Rating Wines for Sweetness


How important is the sweetness of a wine when determining if you want to buy it? I think about this normally only when I’m considering a dessert wine or a wine I want to serve as an aperatif before a meal.

There is a wine writer and reviewer who thinks it’s pretty important. In fact, so important that he has a special code he puts in his reviews to alert readers to the sweetness level in the wine. There is no special code for value. No special code for tannin. No special code for ageability. No special code for what food to pair it with. Just a code for sweetness.

Taylor Eason has been writing about wine for Creative Loafing Magazine for some time now. He writes well and his stories are interesting and well thought out. He knows his audience well. At the end of each article he reviews two or three wines, gives them 1-5 stars for quality, then….there is the Sweetness Rating, scored I believe on a 1-5 scale with 5 being the sweetest.

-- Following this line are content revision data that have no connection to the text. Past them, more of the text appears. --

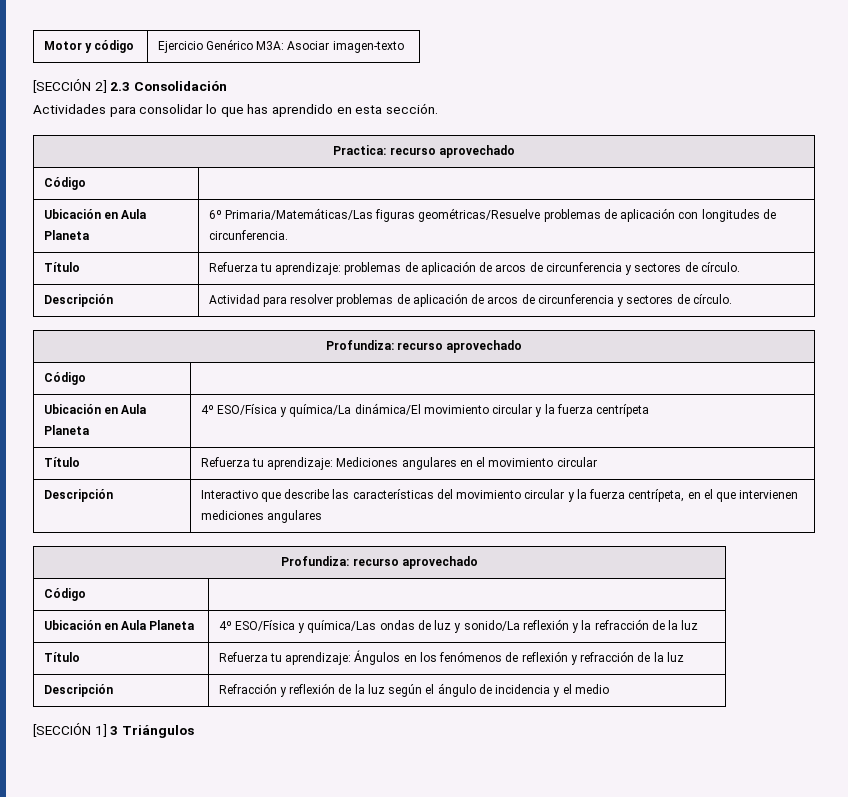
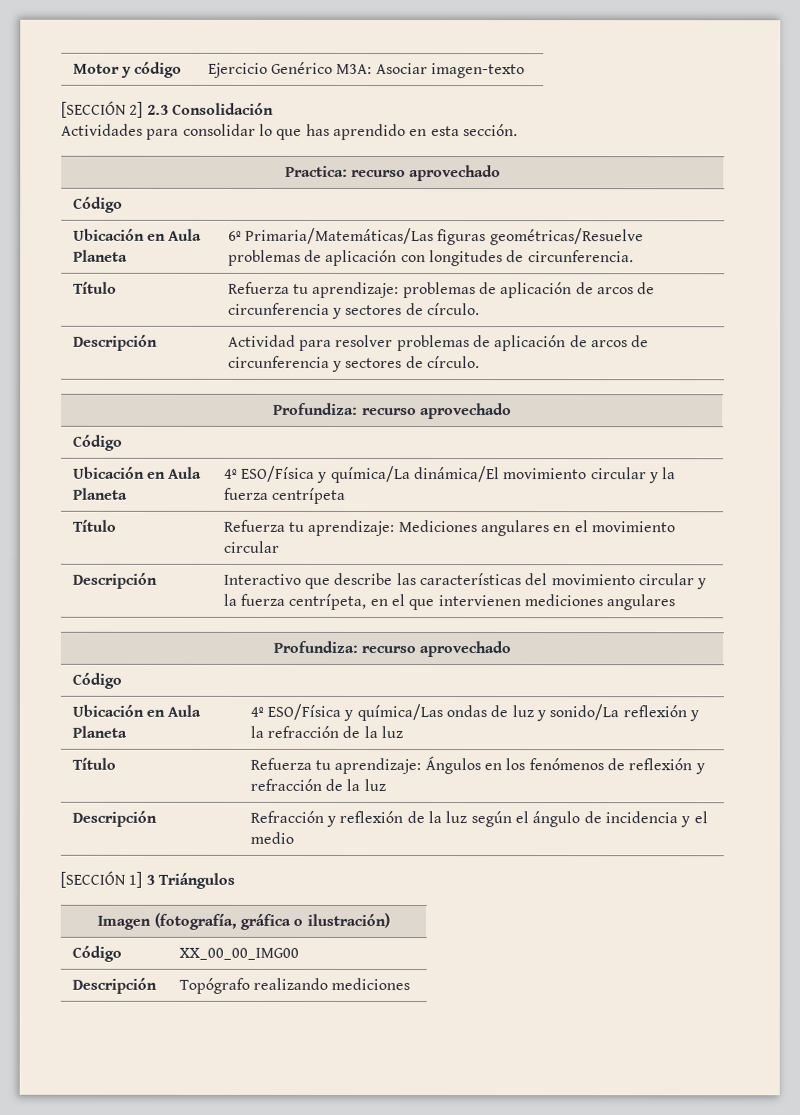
+ Imagen (fotografía, gráfica o ilustración)
+ Código | XX_00_00_IMG00
+ Descripción | Topógrafo realizando mediciones

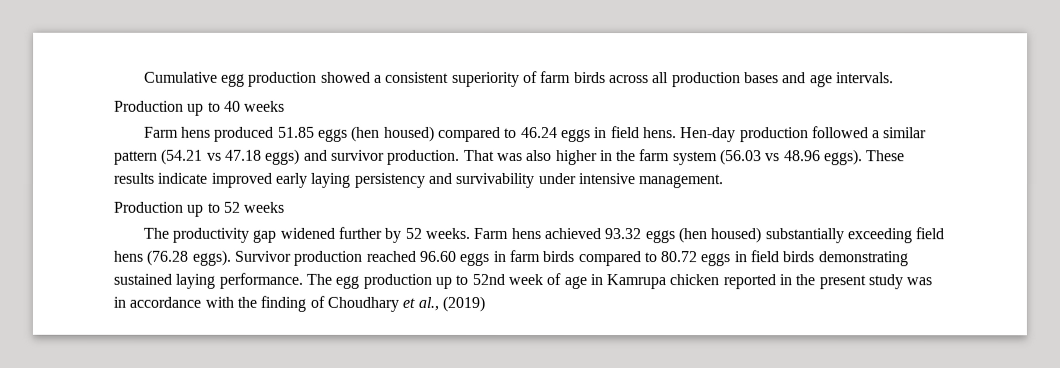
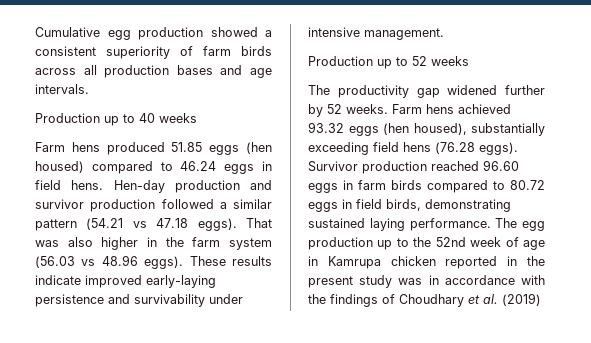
- Hen-day production followed a similar pattern (54.21 vs 47.18 eggs) and survivor production.
+ Hen-day production and survivor production followed a similar pattern (54.21 vs 47.18 eggs).
- These results indicate improved early laying persistency and survivability under intensive management.
+ These results indicate improved early-laying persistence and survivability under intensive management.
- Farm hens achieved 93.32 eggs (hen housed) substantially exceeding field hens (76.28 eggs).
+ Farm hens achieved 93.32 eggs (hen housed), substantially exceeding field hens (76.28 eggs).
- Survivor production reached 96.60 eggs in farm birds compared to 80.72 eggs in field birds demonstrating sustained laying performance.
+ Survivor production reached 96.60 eggs in farm birds compared to 80.72 eggs in field birds, demonstrating sustained laying performance.
- The egg production up to 52nd week of age in Kamrupa chicken reported in the present study was in accordance with the finding of Choudhary et al., (2019)
+ The egg production up to the 52nd week of age in Kamrupa chicken reported in the present study was in accordance with the findings of Choudhary et al. (2019)

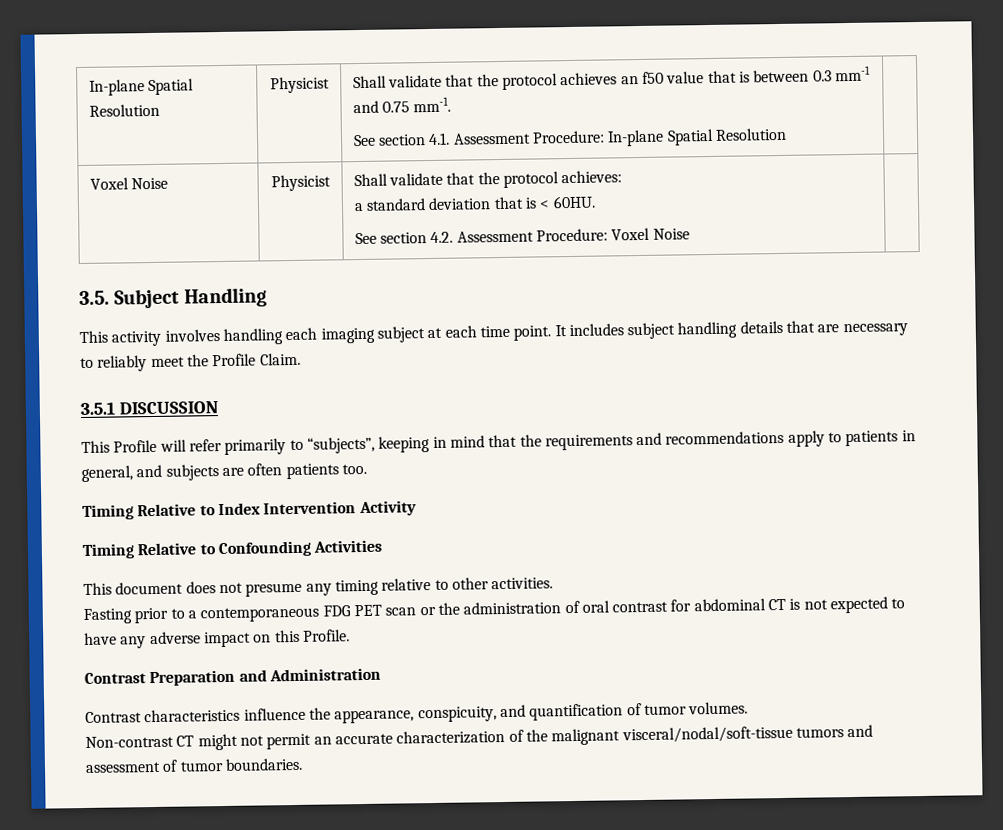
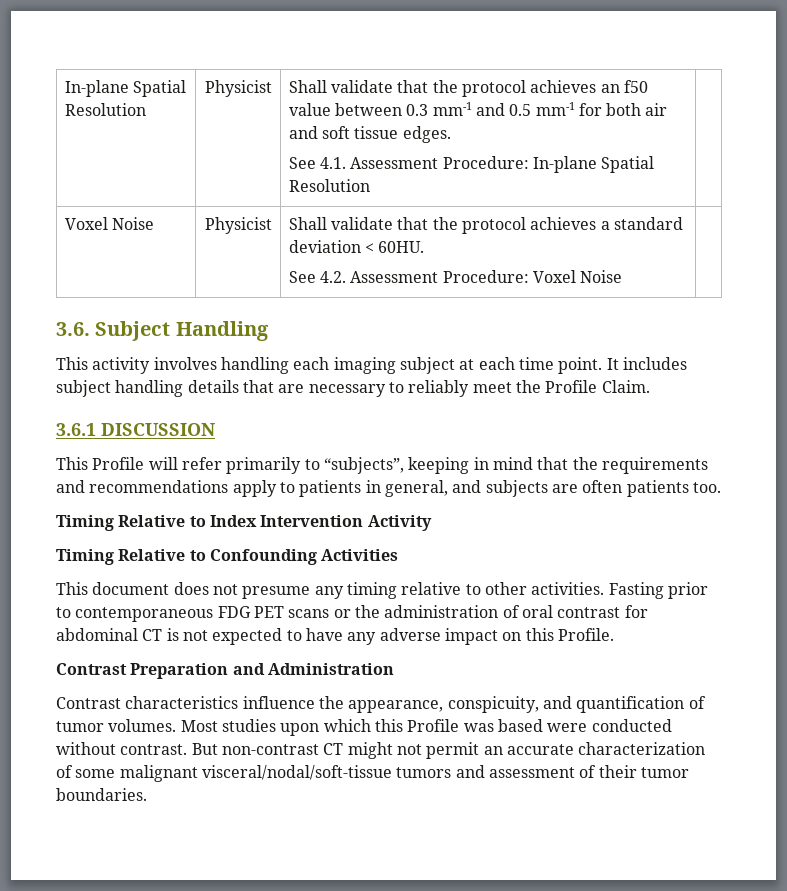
- In-plane Spatial Resolution | Physicist | Shall validate that the protocol achieves an f50 value that is between 0.3 mm-1 and 0.75 mm-1.
- See section 4.1. Assessment Procedure: In-plane Spatial Resolution |
+ In-plane Spatial Resolution | Physicist | Shall validate that the protocol achieves an f50 value between 0.3 mm-1 and 0.5 mm-1 for both air and soft tissue edges.
+ See 4.1. Assessment Procedure: In-plane Spatial Resolution |
- Voxel Noise | Physicist | Shall validate that the protocol achieves:
- a standard deviation that is < 60HU.
- See section 4.2. Assessment Procedure: Voxel Noise |
+ Voxel Noise | Physicist | Shall validate that the protocol achieves a standard deviation < 60HU.
+ See 4.2. Assessment Procedure: Voxel Noise |
- 3.5. Subject Handling
+ 3.6. Subject Handling
- 3.5.1 DISCUSSION
+ 3.6.1 DISCUSSION
- This document does not presume any timing relative to other activities.
- Fasting prior to a contemporaneous FDG PET scan or the administration of oral contrast for abdominal CT is not expected to have any adverse impact on this Profile.
+ This document does not presume any timing relative to other activities. Fasting prior to contemporaneous FDG PET scans or the administration of oral contrast for abdominal CT is not expected to have any adverse impact on this Profile.
- Contrast characteristics influence the appearance, conspicuity, and quantification of tumor volumes.
- Non-contrast CT might not permit an accurate characterization of the malignant visceral/nodal/soft-tissue tumors and assessment of tumor boundaries.
+ Contrast characteristics influence the appearance, conspicuity, and quantification of tumor volumes. Most studies upon which this Profile was based were conducted without contrast. But non-contrast CT might not permit an accurate characterization of some malignant visceral/nodal/soft-tissue tumors and assessment of their tumor boundaries.

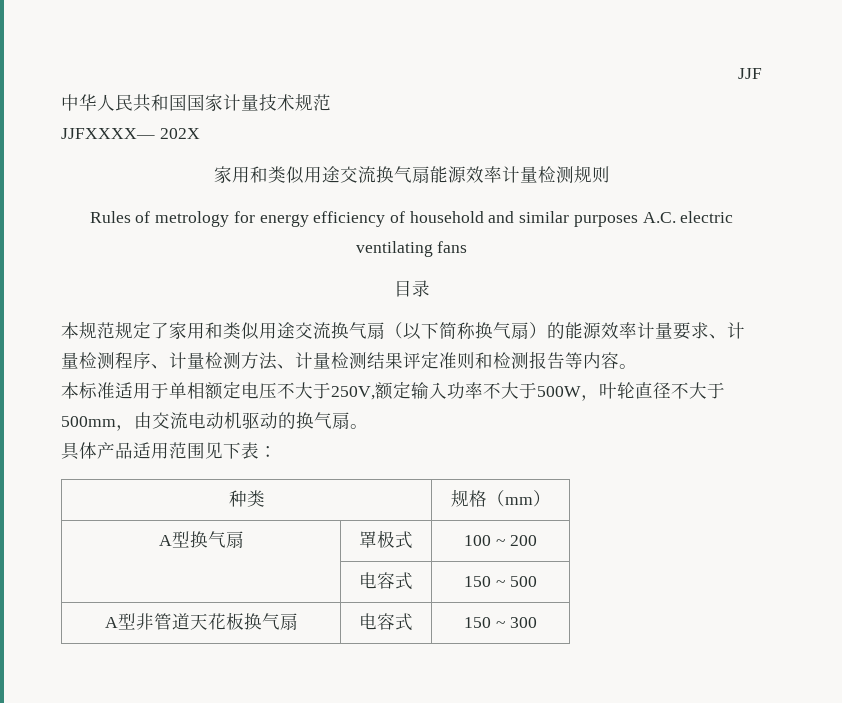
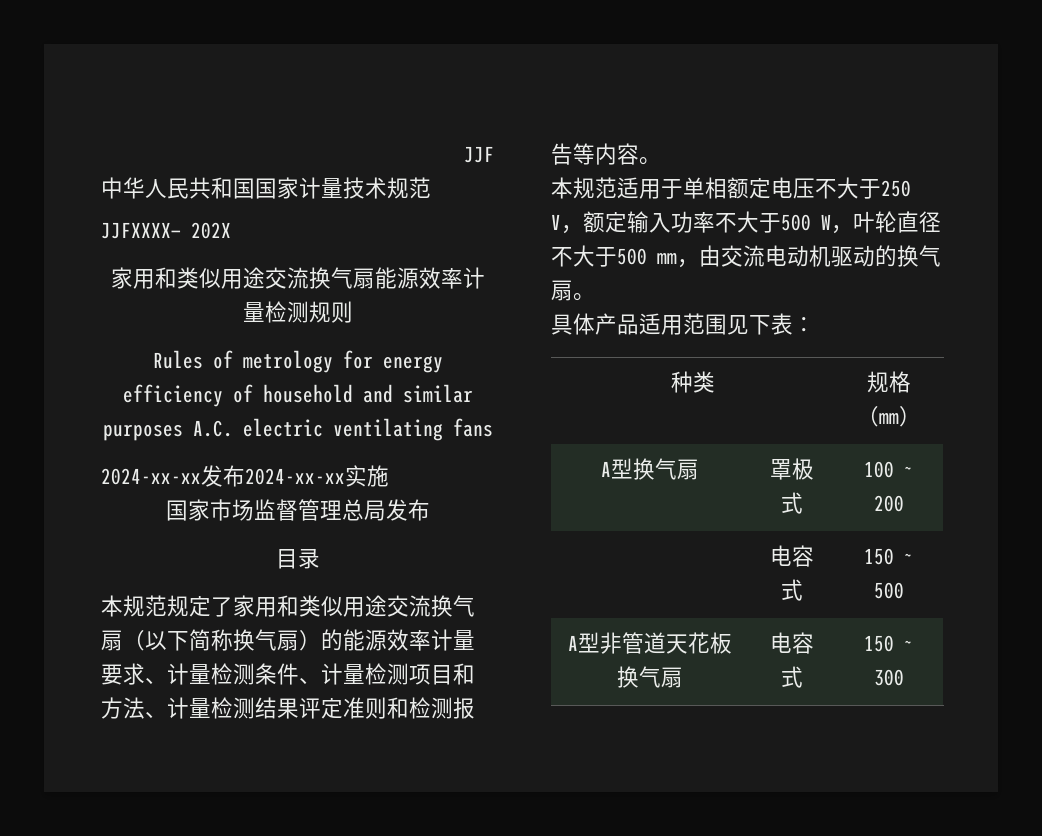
+ 2024-xx-xx发布2024-xx-xx实施
+ 国家市场监督管理总局发布
- 本规范规定了家用和类似用途交流换气扇（以下简称换气扇）的能源效率计量要求、计量检测程序、计量检测方法、计量检测结果评定准则和检测报告等内容。
+ 本规范规定了家用和类似用途交流换气扇（以下简称换气扇）的能源效率计量要求、计量检测条件、计量检测项目和方法、计量检测结果评定准则和检测报告等内容。
- 本标准适用于单相额定电压不大于250V,额定输入功率不大于500W，叶轮直径不大于500mm，由交流电动机驱动的换气扇。
+ 本规范适用于单相额定电压不大于250 V，额定输入功率不大于500 W，叶轮直径不大于500 mm，由交流电动机驱动的换气扇。

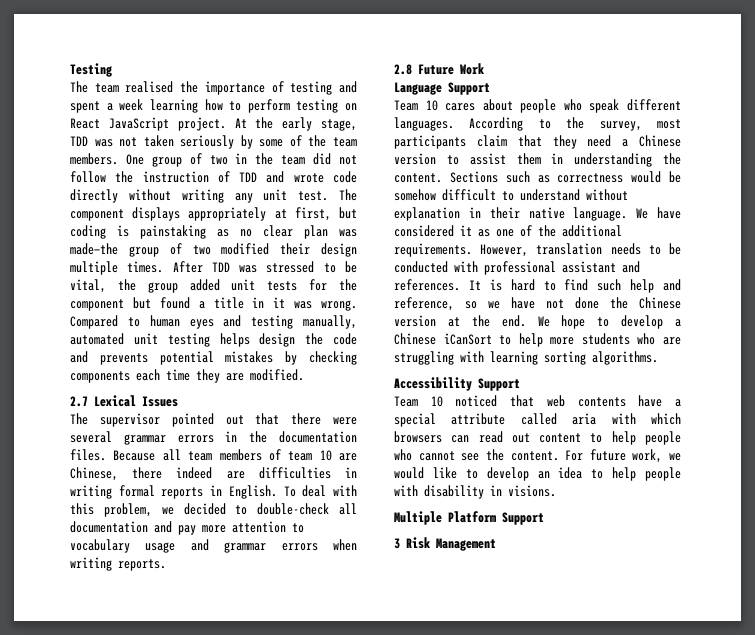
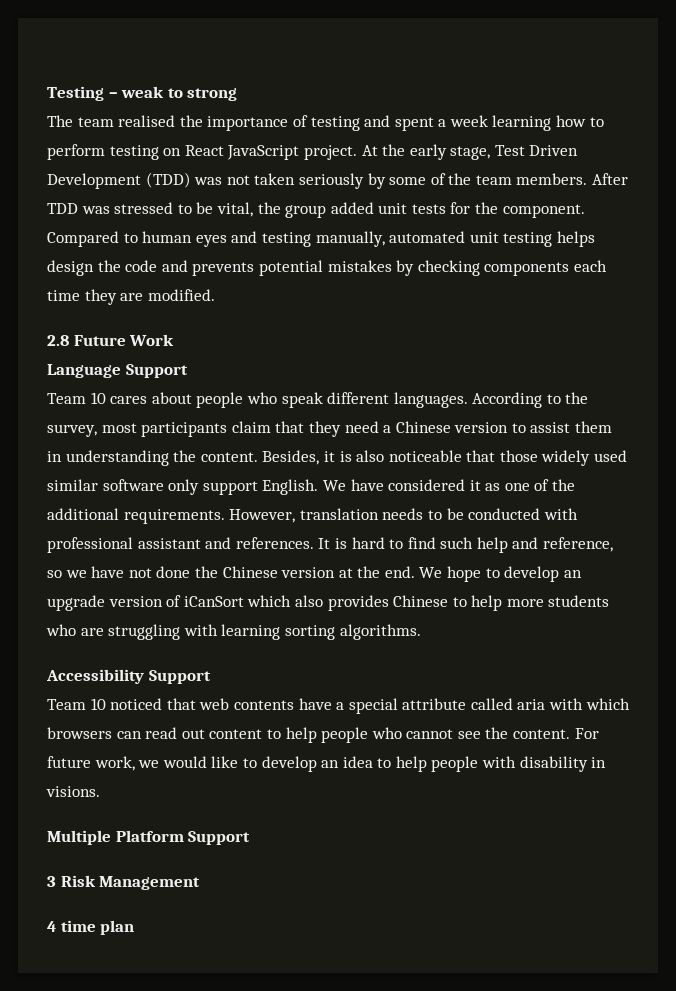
- Testing
+ Testing – weak to strong
- At the early stage, TDD was not taken seriously by some of the team members.
+ At the early stage, Test Driven Development (TDD) was not taken seriously by some of the team members.
- One group of two in the team did not follow the instruction of TDD and wrote code directly without writing any unit test. The component displays appropriately at first, but coding is painstaking as no clear plan was made—the group of two modified their design multiple times.
- After TDD was stressed to be vital, the group added unit tests for the component but found a title in it was wrong.
+ After TDD was stressed to be vital, the group added unit tests for the component.
- 2.7 Lexical Issues
- The supervisor pointed out that there were several grammar errors in the documentation files. Because all team members of team 10 are Chinese, there indeed are difficulties in writing formal reports in English. To deal with this problem, we decided to double-check all documentation and pay more attention to vocabulary usage and grammar errors when writing reports.
- Sections such as correctness would be somehow difficult to understand without explanation in their native language.
+ Besides, it is also noticeable that those widely used similar software only support English.
- We hope to develop a Chinese iCanSort to help more students who are struggling with learning sorting algorithms.
+ We hope to develop an upgrade version of iCanSort which also provides Chinese to help more students who are struggling with learning sorting algorithms.
+ 4 time plan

We expect our table wine to be dry, and for the most part it usually is. Some wines have more residual sugar than others and if it’s a higher percent you tend to encounter it in the body of the wine. Then there are those wines, both red and white, that have noticeable levels of residual sugar. This is no mistake in winemaking. It’s meant to be there either to beef up the body or to give the sweet toothes out there something to cling to. Yet I’d never thought of designing a reviewing system to account for levels of sweetness. I like.